Once they had negotiated a small but adequate bribe with the guards in the gatehouse they were allowed into Ugenion. They followed the funeral as it wound up the hilly main road toward the temple at the center of the town.
“He was a wealthy man, too, from the look of all this,” said Finn as they had their first look at the entire procession spread out on the road before them. “But I have heard no word of funeral games, which is usual here even after the deaths of lesser men. Perhaps it is the fear of what is happening in the north.”
“And the south,” said Briony sadly. “Poor Hierosol.” The jolting of the wagon sent her away from the window to sit on the floor. Where was her father this moment? Alive? A prisoner, still? If Hierosol collapsed, would the autarch be willing to ransom him? And what difference would that make if neither she nor Barrick had access to the Southmarch treasury?
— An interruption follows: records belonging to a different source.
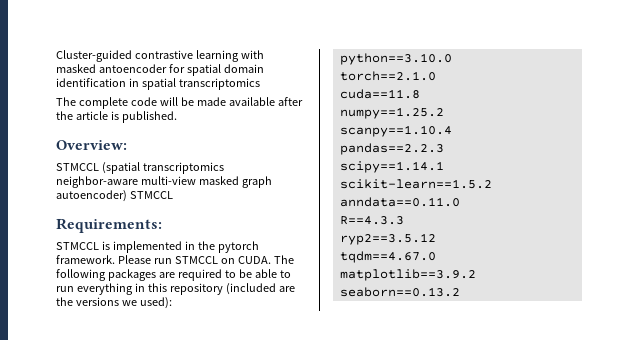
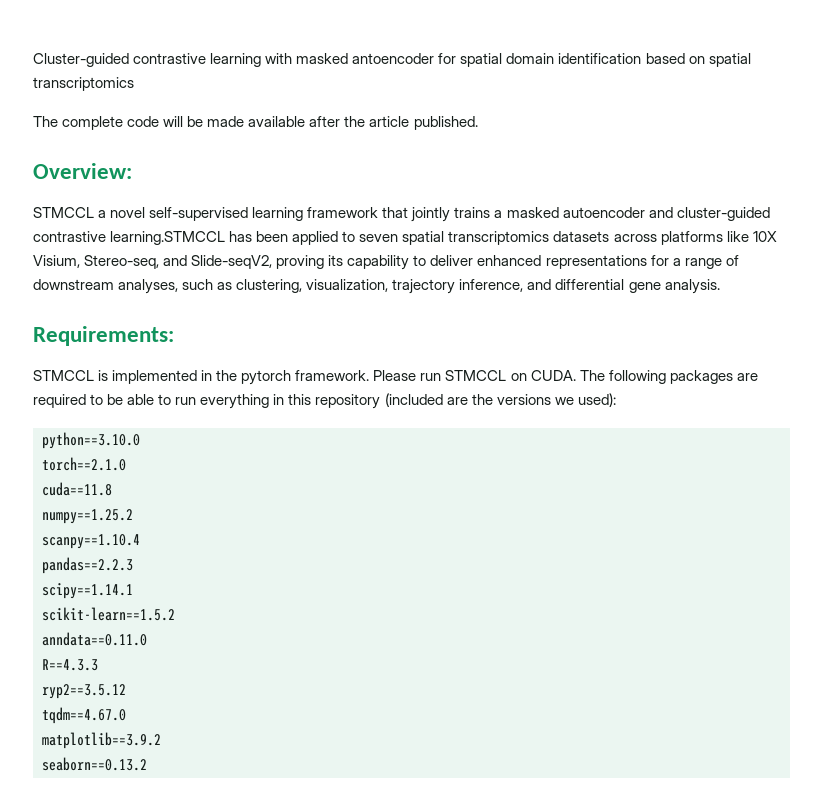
- Cluster-guided contrastive learning with masked antoencoder for spatial domain identification in spatial transcriptomics
+ Cluster-guided contrastive learning with masked antoencoder for spatial domain identification based on spatial transcriptomics
- The complete code will be made available after the article is published.
+ The complete code will be made available after the article published.
- STMCCL (spatial transcriptomics neighbor-aware multi-view masked graph autoencoder) STMCCL
+ STMCCL a novel self-supervised learning framework that jointly trains a masked autoencoder and cluster-guided contrastive learning.STMCCL has been applied to seven spatial transcriptomics datasets across platforms like 10X Visium, Stereo-seq, and Slide-seqV2, proving its capability to deliver enhanced representations for a range of downstream analyses, such as clustering, visualization, trajectory inference, and differential gene analysis.

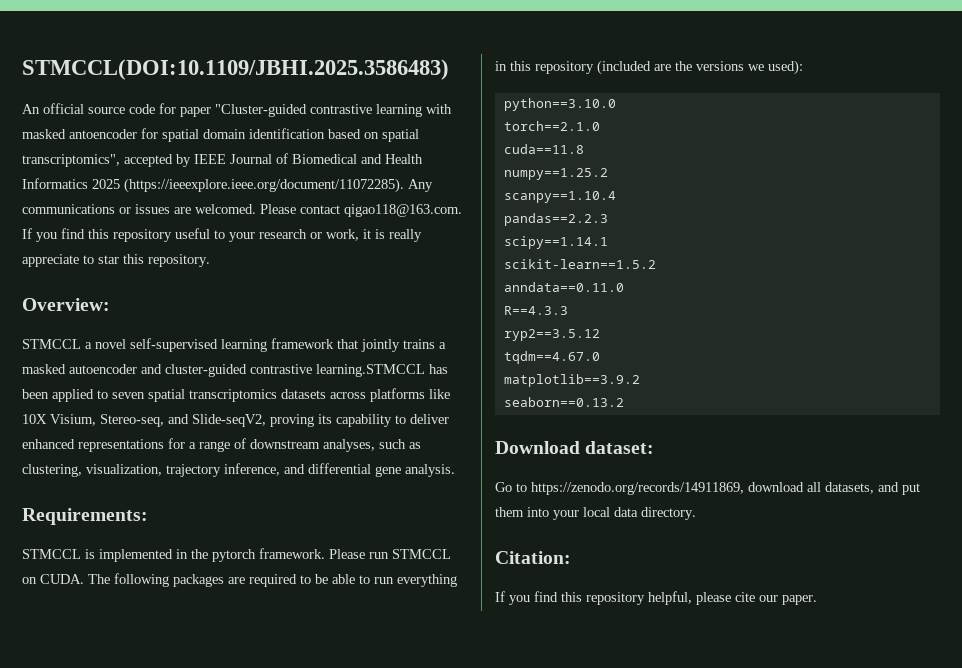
- Cluster-guided contrastive learning with masked antoencoder for spatial domain identification based on spatial transcriptomics
- The complete code will be made available after the article published.
+ STMCCL(DOI:10.1109/JBHI.2025.3586483)
+ An official source code for paper "Cluster-guided contrastive learning with masked antoencoder for spatial domain identification based on spatial transcriptomics", accepted by IEEE Journal of Biomedical and Health Informatics 2025 (https://ieeexplore.ieee.org/document/11072285). Any communications or issues are welcomed. Please contact qigao118@163.com. If you find this repository useful to your research or work, it is really appreciate to star this repository.
+ Download dataset:
+ Go to https://zenodo.org/records/14911869, download all datasets, and put them into your local data directory.
+ Citation:
+ If you find this repository helpful, please cite our paper.

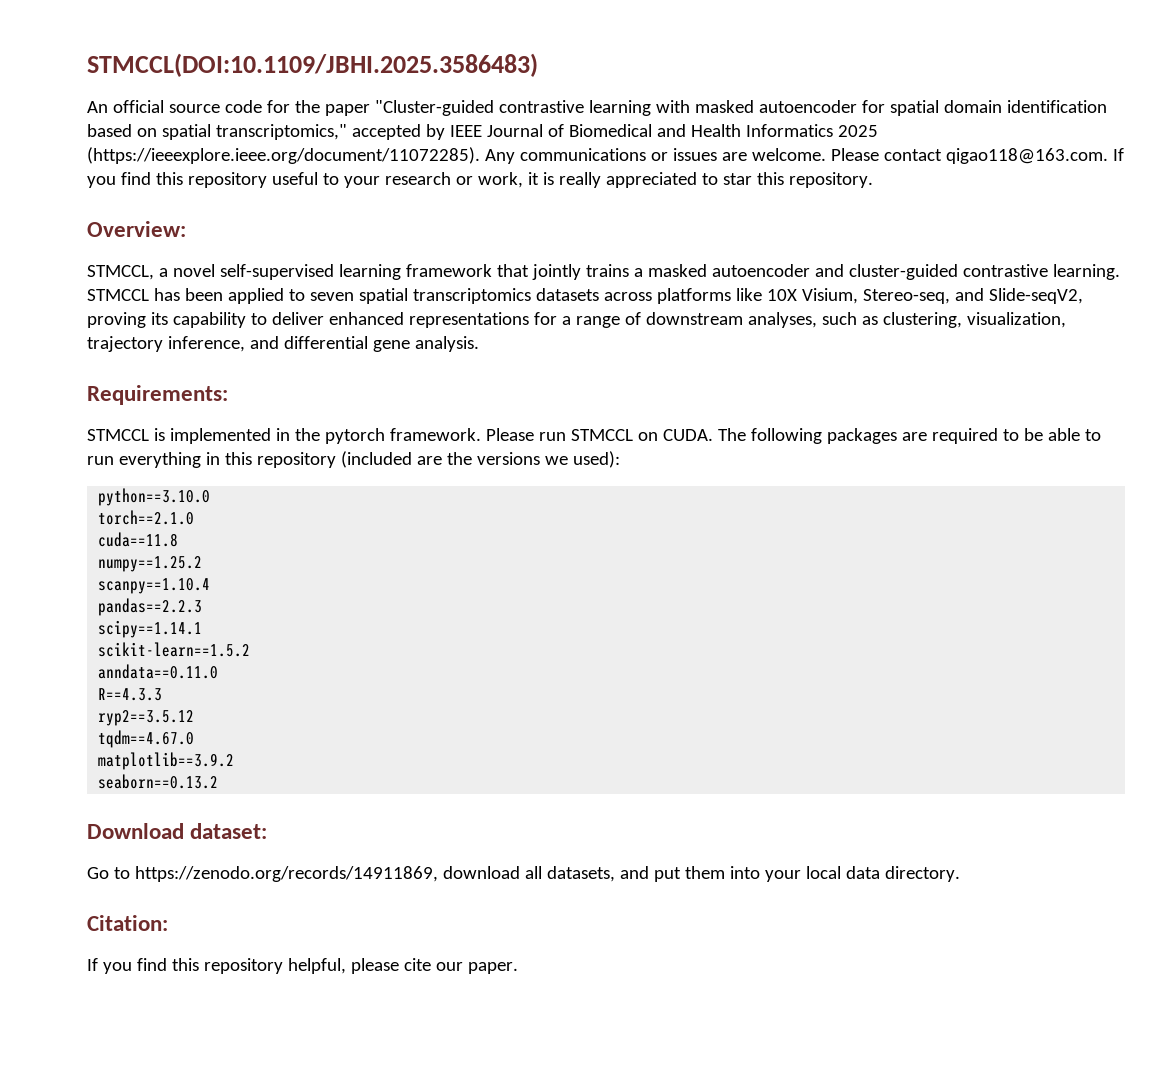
- An official source code for paper "Cluster-guided contrastive learning with masked antoencoder for spatial domain identification based on spatial transcriptomics", accepted by IEEE Journal of Biomedical and Health Informatics 2025 (https://ieeexplore.ieee.org/document/11072285). Any communications or issues are welcomed.
+ An official source code for the paper "Cluster-guided contrastive learning with masked autoencoder for spatial domain identification based on spatial transcriptomics," accepted by IEEE Journal of Biomedical and Health Informatics 2025 (https://ieeexplore.ieee.org/document/11072285). Any communications or issues are welcome.
- Please contact qigao118@163.com. If you find this repository useful to your research or work, it is really appreciate to star this repository.
+ Please contact qigao118@163.com. If you find this repository useful to your research or work, it is really appreciated to star this repository.
- STMCCL a novel self-supervised learning framework that jointly trains a masked autoencoder and cluster-guided contrastive learning.STMCCL has been applied to seven spatial transcriptomics datasets across platforms like 10X Visium, Stereo-seq, and Slide-seqV2, proving its capability to deliver enhanced representations for a range of downstream analyses, such as clustering, visualization, trajectory inference, and differential gene analysis.
+ STMCCL, a novel self-supervised learning framework that jointly trains a masked autoencoder and cluster-guided contrastive learning. STMCCL has been applied to seven spatial transcriptomics datasets across platforms like 10X Visium, Stereo-seq, and Slide-seqV2, proving its capability to deliver enhanced representations for a range of downstream analyses, such as clustering, visualization, trajectory inference, and differential gene analysis.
Could it really be true that her twin had come back to Southmarch? That alone would make something good out of the darkest spring Briony Eddon had ever known.
“You look solemn, Princess,” said Finn. “As if you knew the poor soul who is being carried to the temple.”
“I’m just . . . it’s all so uncertain. Everything. What will I do when I get to Southmarch? What if the fairies have already taken the castle?”
Finn turned away from the window. “Then things will be very different from when we left. You cannot try to outthink the Qar, my lady, because they are not like men. Please indulge me in believing this one thing to be true—I know a little of them, after all.”
“Why? Did you . . . did you write a play about them?” She tried to make it a light remark, but her sadness and bitterness spilled through. “About their charming elfin magic and how they use it to kidnap and murder innocent folk?”
Finn raised his eyebrows. “I have of course used the Twilight folk as characters in my plays, and in many different ways. If I have erred in portraying them, I suspect it was on the side of making them more mysterious and fearful than they are, rather than using them as quaint purveyors of magic rings and reassuring rewarders of blockheaded virgins. But in fact, I gained my knowledge of them in a very odd and unusual way for a playwright—I studied them.”
“What do you mean?
“What I have said, Highness. No disrespect, but perhaps you would rather rest a little rather than talk. You seem to me a bit out of sorts.”
She closed her eyes and tried to calm the anger that was bubbling in her, but she was not entirely successful. “I’m sorry, Finn. Don’t go. I have good reason to be angry, though and so would you. Leaving out all of my innocent subjects they have harmed, my brother—my own twin!—is missing or dead and it is those creatures’ fault. And they also took someone ...” She hesitated, then wondered what she would have said about Vansen. “Someone I considered a friend. Like my brother, he never came back from Kolkan’s Field. So I am not disposed to hear much good of these Qar.”
“Fear not—I said I studied them, Highness, not that I became one. Lord Brone set me to finding out all that I could about the Peaceful Ones, as they are euphemistically termed. Paid me well for my work, too—more than I’ve made for any of my plays so far, whether they had fairies in them or not.”
She laughed a little in spite of herself. “Tell me, then, Finn. What do you know about them?”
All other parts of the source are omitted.